Il timore del “referendum”
Ci sono almeno due ragioni, secondo quanto apprende Wired da fonti vicine alla partita. Una è politica. L’altra economica. Partiamo dalla prima. C’è un rischio, neanche troppo fantasioso, che agita i sonni atomici del governo: un nuovo referendum contro il nucleare. Se arrivasse in coda di legislatura (entrata a marzo nella sua seconda metà) e affossasse la rivoluzione energetica con cui Meloni e i suoi ministri, a cominciare da quello dell’Ambiente, Gilberto Pichetto Fratin, promettono di risolvere i problemi di bollette degli italiani (senza menzionare il fatto che i tempi non compatibili con l’urgenza di far fronte ai rincari che affliggono famiglie e aziende, ma con una pianificazione di medio e lungo termine), sarebbe un inatteso e molto funesto fuori programma all’approssimarsi delle urne. Diverso scenario è se venisse indetto dopo un Meloni bis. Ci sarebbe più tempo per maneggiare una campagna refendaria.
Per questo gli spifferi dei corridoi che Wired ha intercettato bisbigliano di funzionari che sarebbero presi a calcolare, calendario alla mano, le tappe dell’iter del ddl nucleare, che dopo l’approvazione in Consiglio dei ministri alla fine di febbraio, deve ora approdare alla Camere per il dibattito parlamentare. Dibattito che proprio Gilberto Fratin a inizio marzo si è augurato sia “ampio”. Non potrebbe essere altrimenti, data la delicatezza della materia. Ma è anche uno strumento utile per mettere al riparo il programma nucleare da consultazioni popolari che potrebbero riportare le lancette della storia al 1987.

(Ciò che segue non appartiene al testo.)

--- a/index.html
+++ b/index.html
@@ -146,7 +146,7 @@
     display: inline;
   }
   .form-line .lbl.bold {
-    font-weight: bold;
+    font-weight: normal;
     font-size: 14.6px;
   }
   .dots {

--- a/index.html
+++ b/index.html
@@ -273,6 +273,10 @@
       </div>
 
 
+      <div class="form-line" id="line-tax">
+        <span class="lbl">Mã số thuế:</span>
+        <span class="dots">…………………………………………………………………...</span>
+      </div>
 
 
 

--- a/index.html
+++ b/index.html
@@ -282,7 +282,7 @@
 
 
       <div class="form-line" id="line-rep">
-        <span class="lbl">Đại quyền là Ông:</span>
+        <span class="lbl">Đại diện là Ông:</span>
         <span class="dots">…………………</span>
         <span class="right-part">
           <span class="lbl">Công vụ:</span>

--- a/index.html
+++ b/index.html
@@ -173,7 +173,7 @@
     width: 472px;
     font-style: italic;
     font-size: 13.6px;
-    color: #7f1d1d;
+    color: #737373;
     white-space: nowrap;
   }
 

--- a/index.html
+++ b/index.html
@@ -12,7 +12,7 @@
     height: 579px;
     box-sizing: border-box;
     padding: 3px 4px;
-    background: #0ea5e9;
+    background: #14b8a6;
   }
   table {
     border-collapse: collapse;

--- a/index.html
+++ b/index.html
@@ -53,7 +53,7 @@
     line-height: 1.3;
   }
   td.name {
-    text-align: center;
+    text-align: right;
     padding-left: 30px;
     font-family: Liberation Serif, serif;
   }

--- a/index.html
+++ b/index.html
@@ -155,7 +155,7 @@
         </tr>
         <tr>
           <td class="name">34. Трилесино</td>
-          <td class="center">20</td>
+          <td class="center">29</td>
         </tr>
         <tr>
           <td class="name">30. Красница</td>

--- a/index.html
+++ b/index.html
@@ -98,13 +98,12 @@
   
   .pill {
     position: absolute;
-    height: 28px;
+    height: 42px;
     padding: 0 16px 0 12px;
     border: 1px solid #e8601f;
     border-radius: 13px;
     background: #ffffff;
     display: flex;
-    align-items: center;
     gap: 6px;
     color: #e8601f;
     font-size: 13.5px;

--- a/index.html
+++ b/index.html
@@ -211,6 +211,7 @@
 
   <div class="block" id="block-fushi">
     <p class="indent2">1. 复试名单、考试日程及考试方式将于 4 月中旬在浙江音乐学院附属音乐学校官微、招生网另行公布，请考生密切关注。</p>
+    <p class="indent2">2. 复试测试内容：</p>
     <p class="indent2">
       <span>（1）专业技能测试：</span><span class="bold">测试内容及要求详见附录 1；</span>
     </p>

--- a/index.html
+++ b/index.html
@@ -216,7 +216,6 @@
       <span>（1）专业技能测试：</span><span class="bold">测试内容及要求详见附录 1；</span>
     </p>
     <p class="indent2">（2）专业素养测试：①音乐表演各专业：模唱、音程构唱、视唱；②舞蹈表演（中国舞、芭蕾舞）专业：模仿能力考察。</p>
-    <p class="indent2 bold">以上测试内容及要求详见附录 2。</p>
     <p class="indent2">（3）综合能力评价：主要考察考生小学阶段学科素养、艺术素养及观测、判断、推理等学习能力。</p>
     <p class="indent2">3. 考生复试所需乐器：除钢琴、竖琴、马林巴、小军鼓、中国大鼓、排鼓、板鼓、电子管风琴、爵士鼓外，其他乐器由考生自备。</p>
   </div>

Il governo sa di poter contare su un anno di grazia, prima delle elezioni politiche. Le norme sul referendum impediscono di depositare richieste di consultazioni dodici mesi prima dalla scadenza delle Camere. E per un referendum abrogativo servono 500mila firme o 5 Consigli regionali. Insomma, non si improvvisa. Pertanto occorre calcolare bene i tempi per l’approdo in aula e quelli del dibattito. Chissà se al governo qualcuno ha pensato di farsi prestare da Elon Musk uno dei suoi ingegneri aerospaziali per calcolare l’esatta finestra di lancio.